Bom dia Camaradas é um belo exercício auto-biográfico em que Ondjaki recorda, na primeira pessoa, momentos fascinantes de uma infância passada na Luanda dos anos oitenta, sob o signo da guerra civil. Publicado pela primeira vez em 2001, este é também um livro que envolve uma crítica mordaz ao regime angolano de José Eduardo dos Santos, que governa Angola desde 1979 até à actualidade (note-se que Ondjaki nasceu em 1977).
Em termos de estilo, esta obra é construída numa linguagem infantil de rara beleza, cheia de humor e da ternura da infância. Encantadora é talvez o melhor adjectivo para esta escrita.
Nesta Angola pós revolução abundam a violência, a propaganda descarada do regime, o racionamento de bens alimentares, as injustiças sociais e a falta de liberdade.
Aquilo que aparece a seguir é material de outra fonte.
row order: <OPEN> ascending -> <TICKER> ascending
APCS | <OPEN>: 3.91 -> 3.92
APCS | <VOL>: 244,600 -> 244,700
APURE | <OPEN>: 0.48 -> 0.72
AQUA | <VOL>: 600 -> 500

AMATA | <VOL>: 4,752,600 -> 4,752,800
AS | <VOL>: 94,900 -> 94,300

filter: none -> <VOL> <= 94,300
No entanto, a feliz inocência das crianças faz com que elas absorvam na totalidade as mensagens de propaganda, tanto subliminares como explícitas, que o regime ditatorial lhes vai inculcando.
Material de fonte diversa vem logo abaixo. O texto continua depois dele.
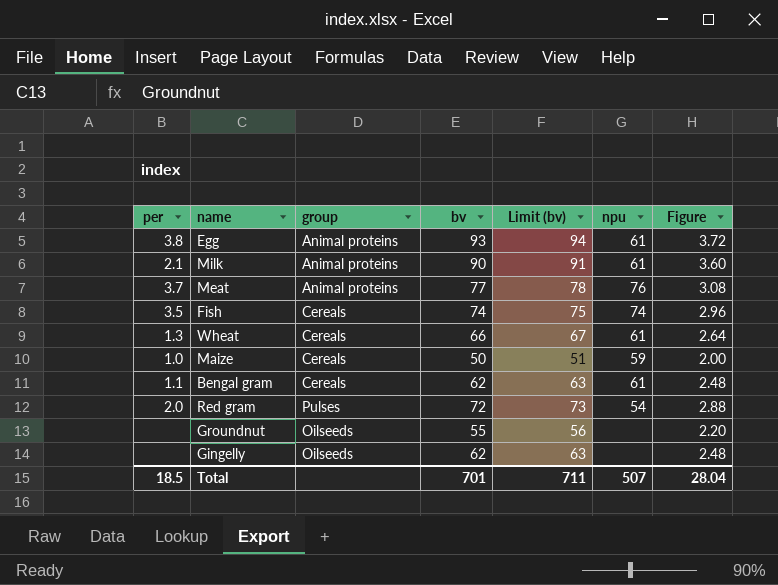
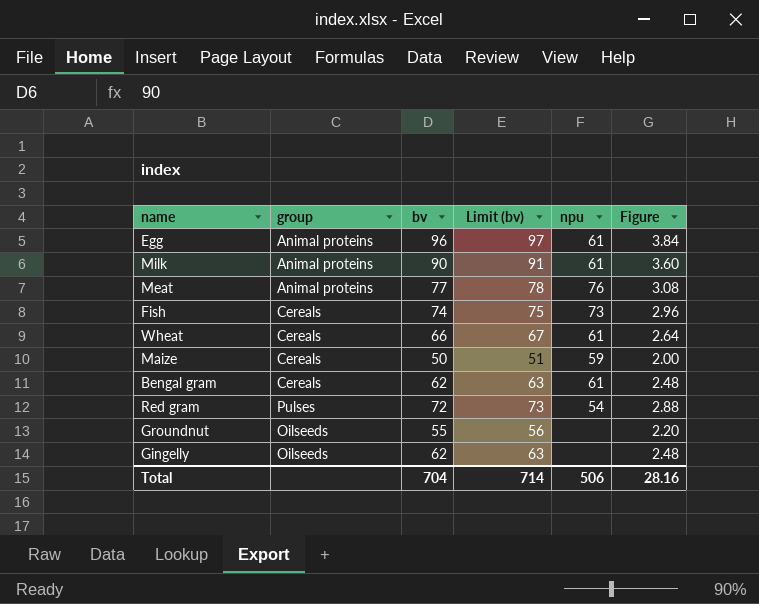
column per | position: 1 -> none
Egg | bv: 93 -> 96
Egg | Limit (bv): 94 -> 97
Egg | Figure: 3.72 -> 3.84
Fish | npu: 74 -> 73
Total | bv: 701 -> 704
Total | Limit (bv): 711 -> 714
Total | npu: 507 -> 506
Total | Figure: 28.04 -> 28.16

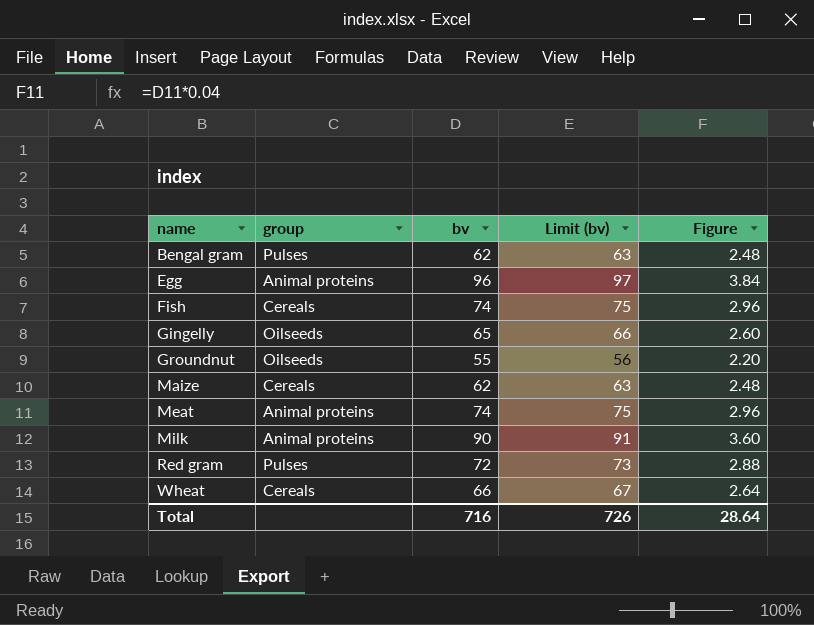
row order: none -> name ascending
column npu | position: 5 -> none
Bengal gram | group: Cereals -> Pulses
Gingelly | bv: 62 -> 65
Gingelly | Limit (bv): 63 -> 66
Gingelly | Figure: 2.48 -> 2.60
Maize | bv: 50 -> 62
Maize | Limit (bv): 51 -> 63
Maize | Figure: 2.00 -> 2.48
Meat | bv: 77 -> 74
Meat | Limit (bv): 78 -> 75
Meat | Figure: 3.08 -> 2.96
Total | bv: 704 -> 716
Total | Limit (bv): 714 -> 726
Total | Figure: 28.16 -> 28.64

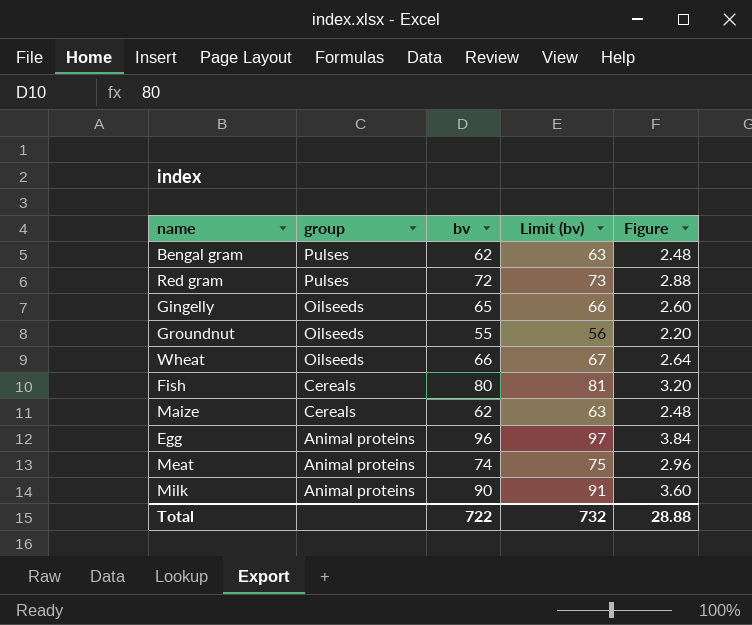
row order: name ascending -> group descending
Wheat | group: Cereals -> Oilseeds
Fish | bv: 74 -> 80
Fish | Limit (bv): 75 -> 81
Fish | Figure: 2.96 -> 3.20
Total | bv: 716 -> 722
Total | Limit (bv): 726 -> 732
Total | Figure: 28.64 -> 28.88

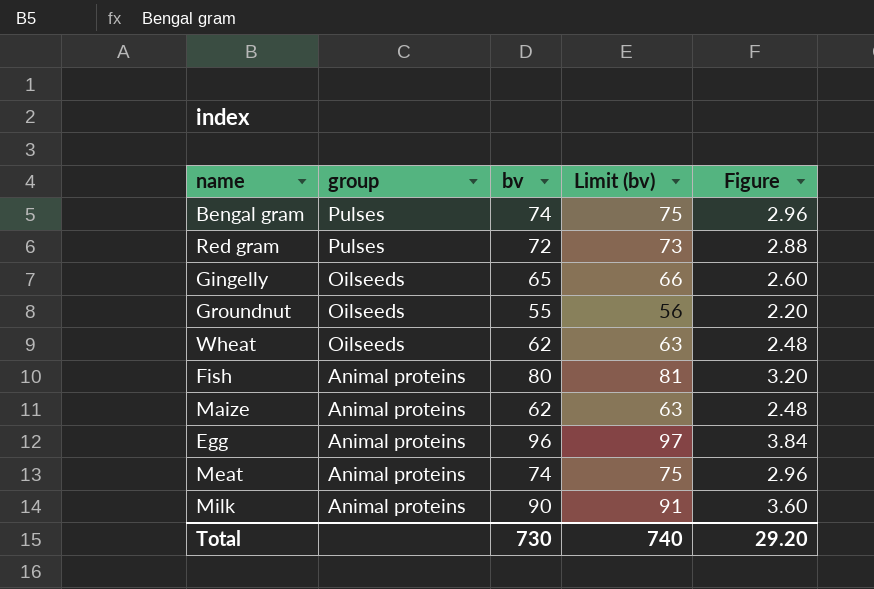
Bengal gram | bv: 62 -> 74
Bengal gram | Limit (bv): 63 -> 75
Bengal gram | Figure: 2.48 -> 2.96
Wheat | bv: 66 -> 62
Wheat | Limit (bv): 67 -> 63
Wheat | Figure: 2.64 -> 2.48
Fish | group: Cereals -> Animal proteins
Maize | group: Cereals -> Animal proteins
Total | bv: 722 -> 730
Total | Limit (bv): 732 -> 740
Total | Figure: 28.88 -> 29.20

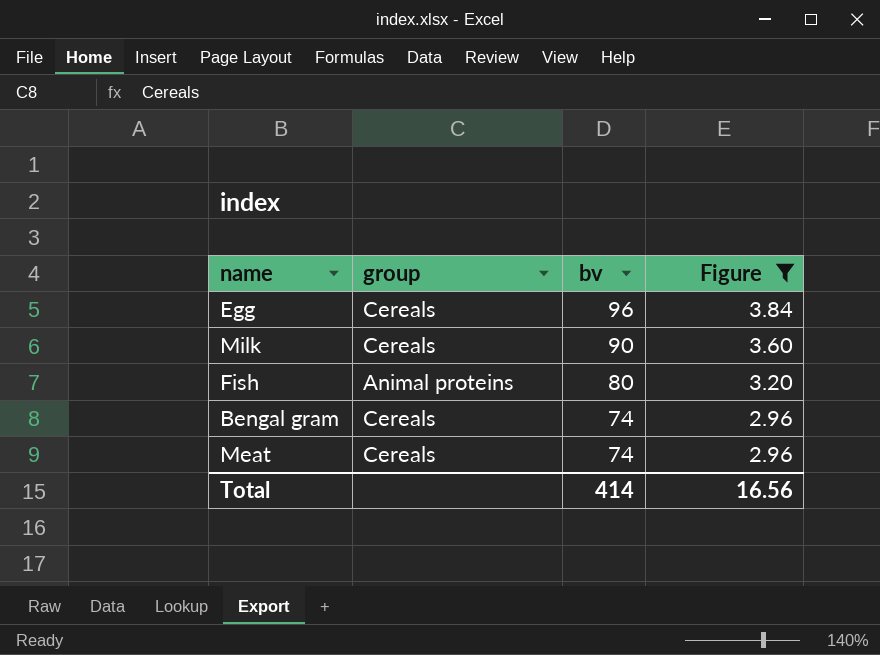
filter: none -> Figure >= 2.96
row order: group descending -> bv descending
column Limit (bv) | formula: [bv] + 1 -> none
Egg | group: Animal proteins -> Cereals
Milk | group: Animal proteins -> Cereals
Bengal gram | group: Pulses -> Cereals
Meat | group: Animal proteins -> Cereals
Total | bv: 730 -> 414
Total | Figure: 29.20 -> 16.56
Este testemunho vivo é também uma narrativa melancólica de um país onde o colonialismo português foi substituído por uma ditadura dita do povo, onde até os professores cubanos são pobres. É o retrato de uma população desiludida mas acomodada, submissa e completamente dominada pelo medo.
É um livro pequenino mas cheio de conteúdo. Chega a ser comovedora a simpatia de Ondjaki pelo povo e pelas crianças angolanas: “também percebi que, num país, uma coisa é o governo outra coisa é o povo”.
É nítida também a admiração do autor pelos cooperantes cubanos, principalmente os professores, jovens idealistas e mal pagos que transportam consigo o fascinante espírito de Che Guevara: o socialismo internacional, o espírito ingénuo e puro da solidariedade entre os povos, fundamentos de uma verdadeira revolução socialista. Uma bela mensagem, nestes tempos em que países como Angola ou Portugal parece terem desaprendido de vez a beleza da mensagem socialista, conspurcando esta ideologia com a abjecta e interesseira política partidária.